Zonguldak’ta her kış mevsiminde sobaların ve yanmasıyla birlikte sobadan çıkan karbondioksit gazından kaynaklana zehirlenmeler ve ölüm vakaları neredeyse sıfırlanmış durumda.

Bu sene Zonguldak’ta hiç karbondioksit zehirlenmesi ve ölüm vakası olmadı Allah’a şükürler olsun

Her yıl onlarca insanımızın sobadan çıkan korbondioksit gazı zehirlenmesi nedeniyle yaşamını yitirdiği Zonguldak’ta şükürler olsun ki yaşanmadı.

Bu bile tek başına çok güzel bir şey.

Zonguldak’ın doğalgaza geçmesinde kimin emeği varsa hepsine teşekkür ediyoruz.

**

BALTAYI BİLEMEK..

Bir ormanda iki kişi ağaç kesiyormuş. Birinci adam sabahları erkenden kalkıyor, ağaç kesmeye başlıyormuş, bir ağaç devrilirken hemen diğerine geçiyormuş. Gün boyu ne dinleniyor ne öğle yemeği için kendine vakit ayırıyormuş. Akşamları da arkadaşından bir kaç saat sonra ağaç kesmeyi bırakıyormuş.

İkinci adam ise arada bir dinleniyor ve hava kararmaya başladığında eve dönüyormuş. Bir hafta boyunca bu tempoda çalıştıktan sonra ne kadar ağaç kestiklerini saymaya başlamışlar.

Sonuç:  İkinci adam çok daha fazla ağaç kesmiş. Birinci adam öfkelenmiş: "Bu nasıl olabilir? Ben daha çok çalıştım. Senden daha erken işe başladım, senden daha geç bitirdim. Ama sen daha fazla ağaç kestin. Bu işin sırrı ne?"

İkinci adam yüzünde tebessümle yanıt vermiş: "
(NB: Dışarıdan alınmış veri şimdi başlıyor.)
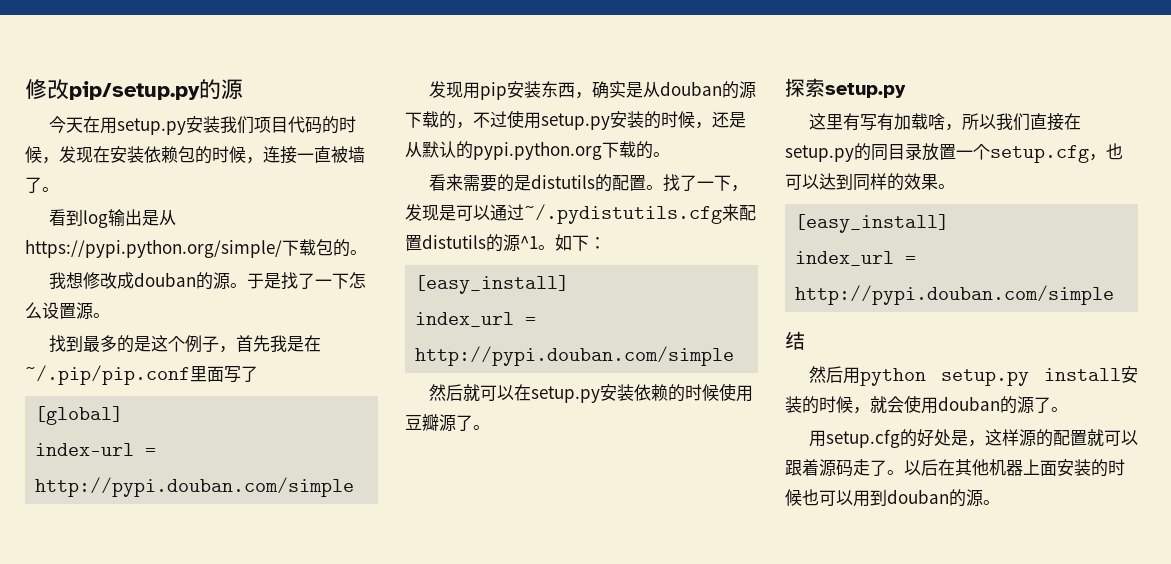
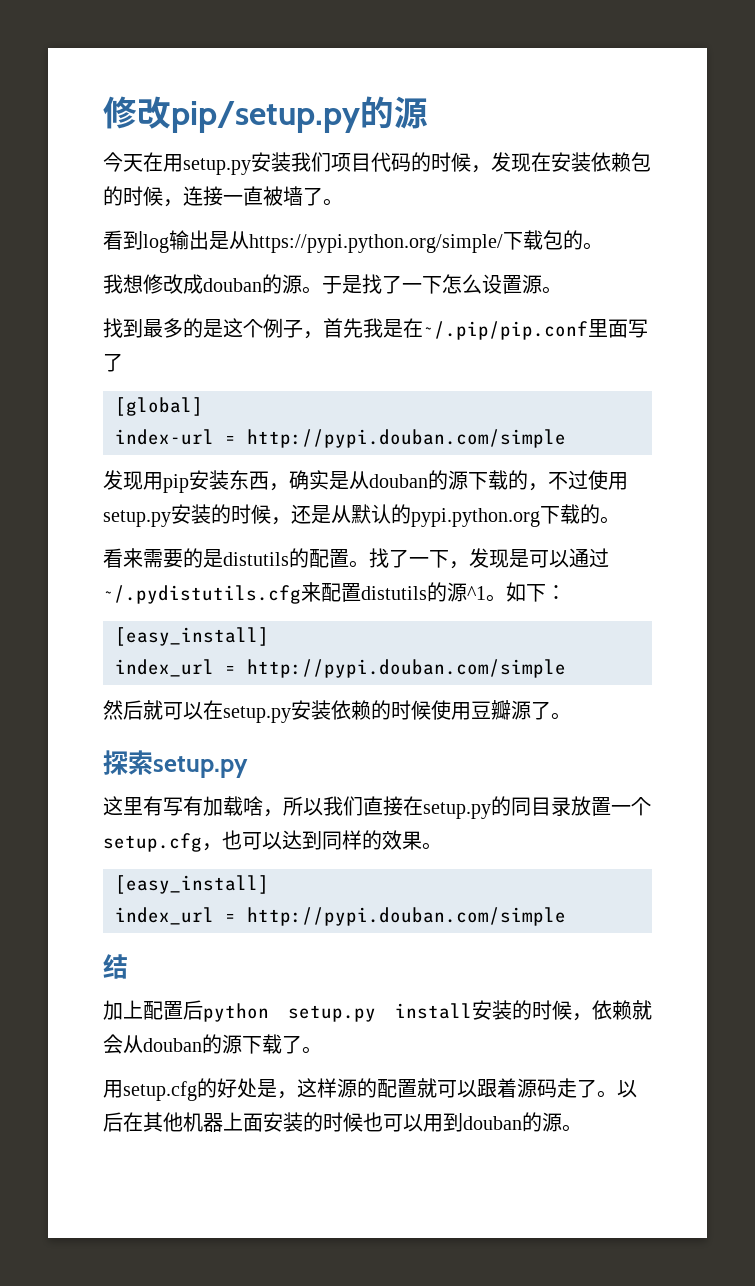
[808,366,860,384] 然后用 -> [103,1000,203,1020] 加上配置后
[870,395,1034,414] 就会使用douban的源 -> [592,1000,652,1020] [103,1034,282,1054] 依赖就会从douban的源下载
Ortada bir sır yok. Sen durmaksızın çalışırken, ben arada bir dinlenip baltamı biliyordum. Keskin baltayla, daha az çabayla daha çok ağaç kesilir.

"Kendimizi geliştirmek, baltamızı bilemektir. Kendimize zaman ayırıp, yaşamımızı objektif bir bakışla gözden geçirmektir. Zayıf bulduğumuz yanlarımızı geliştirmek için çaba göstermektir. Bu, zihnimizin, ruhumuzun, karakterimizin güçlenmesi için olmazsa olmaz bir koşuldur. 

Delhi'deki ünlü tapınakta Sokrat’ın şu sözü yer alır: "İnsan Kendini Tanı." Kendini tanımak, şu anda olduğumuz noktayla olmak istediğimiz nokta arasındaki yoldur. 

Kendini tanımak, kendimizi nasıl gördüğümüz ile başkalarının bizi nasıl gördüğü arasında fark olmaması anlamına gelir. 

Bireysel ve iş yaşamımızda başarılı, mutlu ve doyumlu olmak istiyorsak, baltamızı bilemek için kendimize zaman ayırmalıyız.

**

GÜNÜN SÖZÜ: Avcı ne kadar hile bilse, ayı o kadar yol bilir.